Task to complete. Output the whole listing exactly, with no pictures.

Provided records.
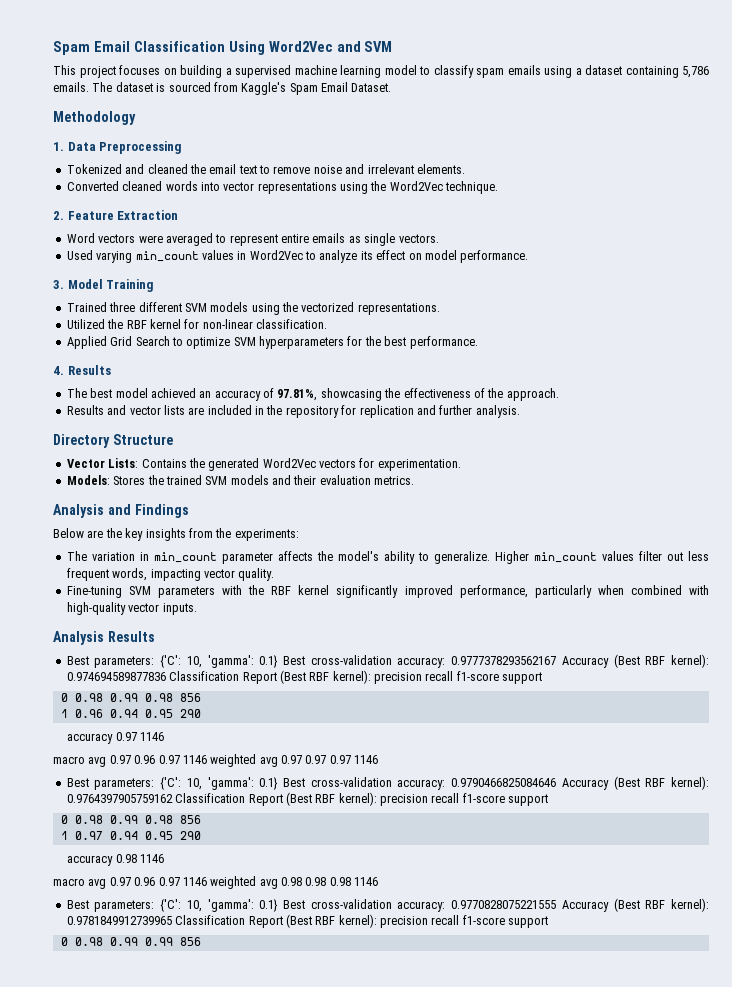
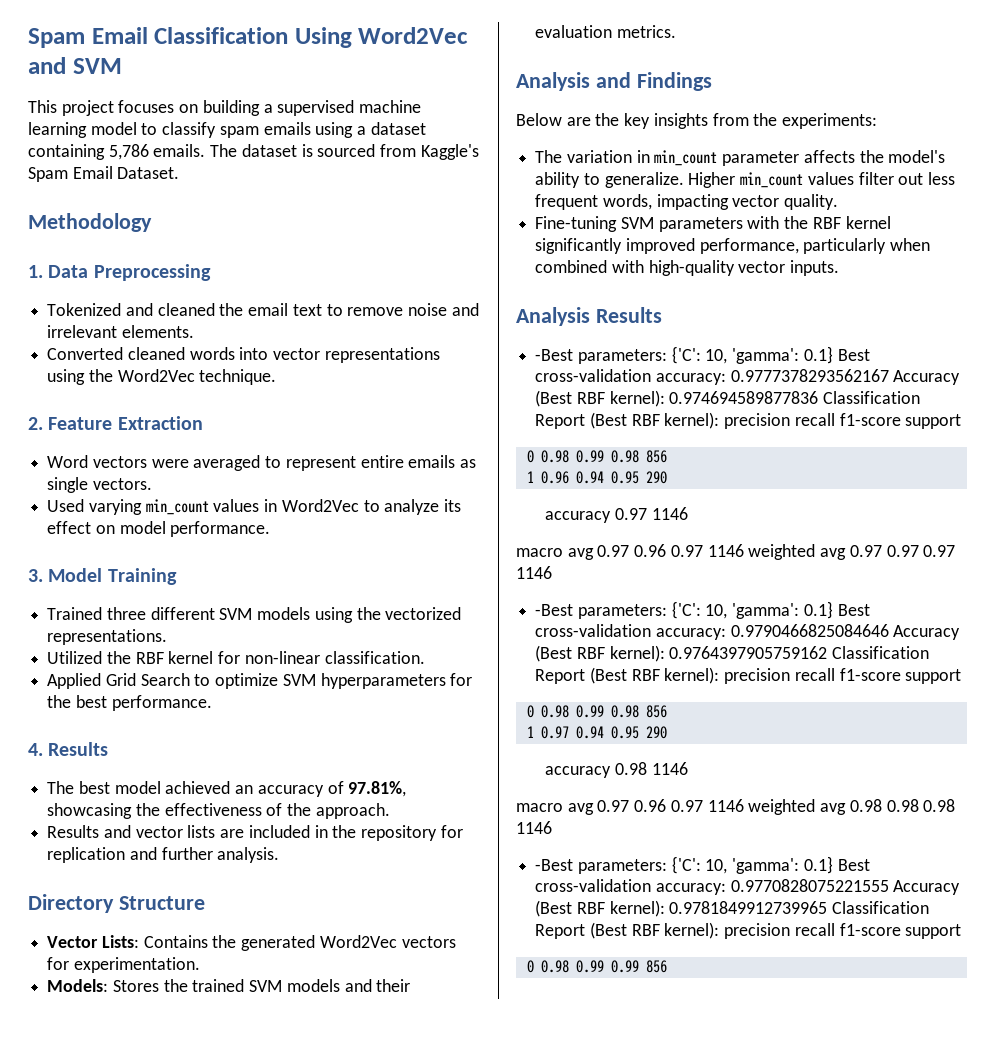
- Best parameters: {'C': 10, 'gamma': 0.1} Best cross-validation accuracy: 0.9777378293562167 Accuracy (Best RBF kernel): 0.974694589877836 Classification Report (Best RBF kernel): precision recall f1-score support
+ -Best parameters: {'C': 10, 'gamma': 0.1} Best cross-validation accuracy: 0.9777378293562167 Accuracy (Best RBF kernel): 0.974694589877836 Classification Report (Best RBF kernel): precision recall f1-score support
- Best parameters: {'C': 10, 'gamma': 0.1} Best cross-validation accuracy: 0.9790466825084646 Accuracy (Best RBF kernel): 0.9764397905759162 Classification Report (Best RBF kernel): precision recall f1-score support
+ -Best parameters: {'C': 10, 'gamma': 0.1} Best cross-validation accuracy: 0.9790466825084646 Accuracy (Best RBF kernel): 0.9764397905759162 Classification Report (Best RBF kernel): precision recall f1-score support
- Best parameters: {'C': 10, 'gamma': 0.1} Best cross-validation accuracy: 0.9770828075221555 Accuracy (Best RBF kernel): 0.9781849912739965 Classification Report (Best RBF kernel): precision recall f1-score support
+ -Best parameters: {'C': 10, 'gamma': 0.1} Best cross-validation accuracy: 0.9770828075221555 Accuracy (Best RBF kernel): 0.9781849912739965 Classification Report (Best RBF kernel): precision recall f1-score support

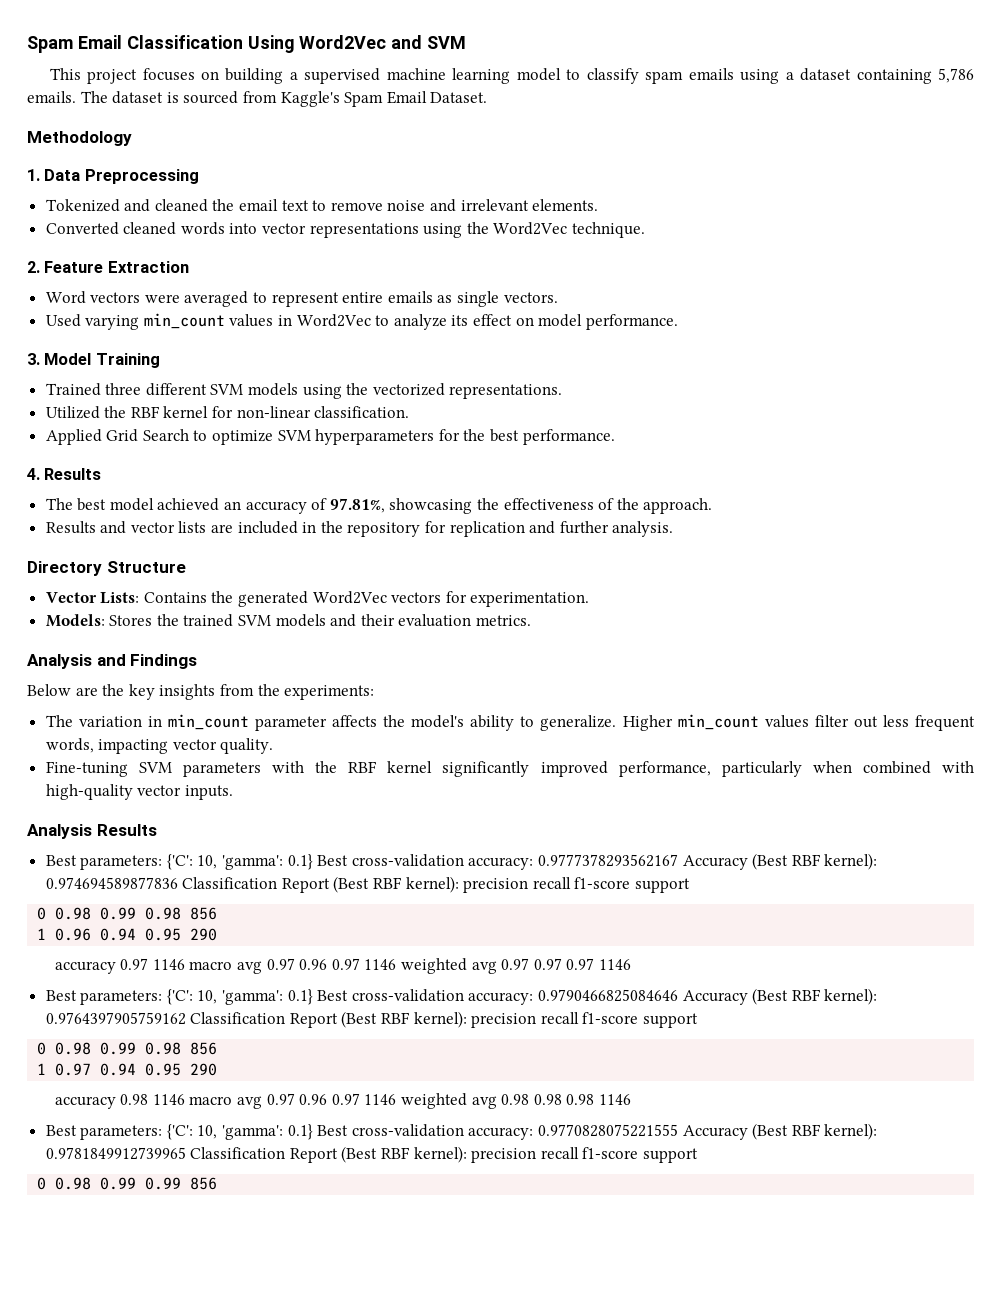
- -Best parameters: {'C': 10, 'gamma': 0.1} Best cross-validation accuracy: 0.9777378293562167 Accuracy (Best RBF kernel): 0.974694589877836 Classification Report (Best RBF kernel): precision recall f1-score support
+ Best parameters: {'C': 10, 'gamma': 0.1} Best cross-validation accuracy: 0.9777378293562167 Accuracy (Best RBF kernel): 0.974694589877836 Classification Report (Best RBF kernel): precision recall f1-score support
- accuracy 0.97 1146
- macro avg 0.97 0.96 0.97 1146 weighted avg 0.97 0.97 0.97 1146
+ accuracy 0.97 1146 macro avg 0.97 0.96 0.97 1146 weighted avg 0.97 0.97 0.97 1146
- -Best parameters: {'C': 10, 'gamma': 0.1} Best cross-validation accuracy: 0.9790466825084646 Accuracy (Best RBF kernel): 0.9764397905759162 Classification Report (Best RBF kernel): precision recall f1-score support
+ Best parameters: {'C': 10, 'gamma': 0.1} Best cross-validation accuracy: 0.9790466825084646 Accuracy (Best RBF kernel): 0.9764397905759162 Classification Report (Best RBF kernel): precision recall f1-score support
- accuracy 0.98 1146
- macro avg 0.97 0.96 0.97 1146 weighted avg 0.98 0.98 0.98 1146
+ accuracy 0.98 1146 macro avg 0.97 0.96 0.97 1146 weighted avg 0.98 0.98 0.98 1146
- -Best parameters: {'C': 10, 'gamma': 0.1} Best cross-validation accuracy: 0.9770828075221555 Accuracy (Best RBF kernel): 0.9781849912739965 Classification Report (Best RBF kernel): precision recall f1-score support
+ Best parameters: {'C': 10, 'gamma': 0.1} Best cross-validation accuracy: 0.9770828075221555 Accuracy (Best RBF kernel): 0.9781849912739965 Classification Report (Best RBF kernel): precision recall f1-score support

Response to the task.
- Best parameters: {'C': 10, 'gamma': 0.1} Best cross-validation accuracy: 0.9777378293562167 Accuracy (Best RBF kernel): 0.974694589877836 Classification Report (Best RBF kernel): precision recall f1-score support
+ -Best parameters: {'C': 10, 'gamma': 0.1} Best cross-validation accuracy: 0.9777378293562167 Accuracy (Best RBF kernel): 0.974694589877836 Classification Report (Best RBF kernel): precision recall f1-score support
- Best parameters: {'C': 10, 'gamma': 0.1} Best cross-validation accuracy: 0.9790466825084646 Accuracy (Best RBF kernel): 0.9764397905759162 Classification Report (Best RBF kernel): precision recall f1-score support
+ -Best parameters: {'C': 10, 'gamma': 0.1} Best cross-validation accuracy: 0.9790466825084646 Accuracy (Best RBF kernel): 0.9764397905759162 Classification Report (Best RBF kernel): precision recall f1-score support
- Best parameters: {'C': 10, 'gamma': 0.1} Best cross-validation accuracy: 0.9770828075221555 Accuracy (Best RBF kernel): 0.9781849912739965 Classification Report (Best RBF kernel): precision recall f1-score support
+ -Best parameters: {'C': 10, 'gamma': 0.1} Best cross-validation accuracy: 0.9770828075221555 Accuracy (Best RBF kernel): 0.9781849912739965 Classification Report (Best RBF kernel): precision recall f1-score support

- -Best parameters: {'C': 10, 'gamma': 0.1} Best cross-validation accuracy: 0.9777378293562167 Accuracy (Best RBF kernel): 0.974694589877836 Classification Report (Best RBF kernel): precision recall f1-score support
+ Best parameters: {'C': 10, 'gamma': 0.1} Best cross-validation accuracy: 0.9777378293562167 Accuracy (Best RBF kernel): 0.974694589877836 Classification Report (Best RBF kernel): precision recall f1-score support
- accuracy 0.97 1146
- macro avg 0.97 0.96 0.97 1146 weighted avg 0.97 0.97 0.97 1146
+ accuracy 0.97 1146 macro avg 0.97 0.96 0.97 1146 weighted avg 0.97 0.97 0.97 1146
- -Best parameters: {'C': 10, 'gamma': 0.1} Best cross-validation accuracy: 0.9790466825084646 Accuracy (Best RBF kernel): 0.9764397905759162 Classification Report (Best RBF kernel): precision recall f1-score support
+ Best parameters: {'C': 10, 'gamma': 0.1} Best cross-validation accuracy: 0.9790466825084646 Accuracy (Best RBF kernel): 0.9764397905759162 Classification Report (Best RBF kernel): precision recall f1-score support
- accuracy 0.98 1146
- macro avg 0.97 0.96 0.97 1146 weighted avg 0.98 0.98 0.98 1146
+ accuracy 0.98 1146 macro avg 0.97 0.96 0.97 1146 weighted avg 0.98 0.98 0.98 1146
- -Best parameters: {'C': 10, 'gamma': 0.1} Best cross-validation accuracy: 0.9770828075221555 Accuracy (Best RBF kernel): 0.9781849912739965 Classification Report (Best RBF kernel): precision recall f1-score support
+ Best parameters: {'C': 10, 'gamma': 0.1} Best cross-validation accuracy: 0.9770828075221555 Accuracy (Best RBF kernel): 0.9781849912739965 Classification Report (Best RBF kernel): precision recall f1-score support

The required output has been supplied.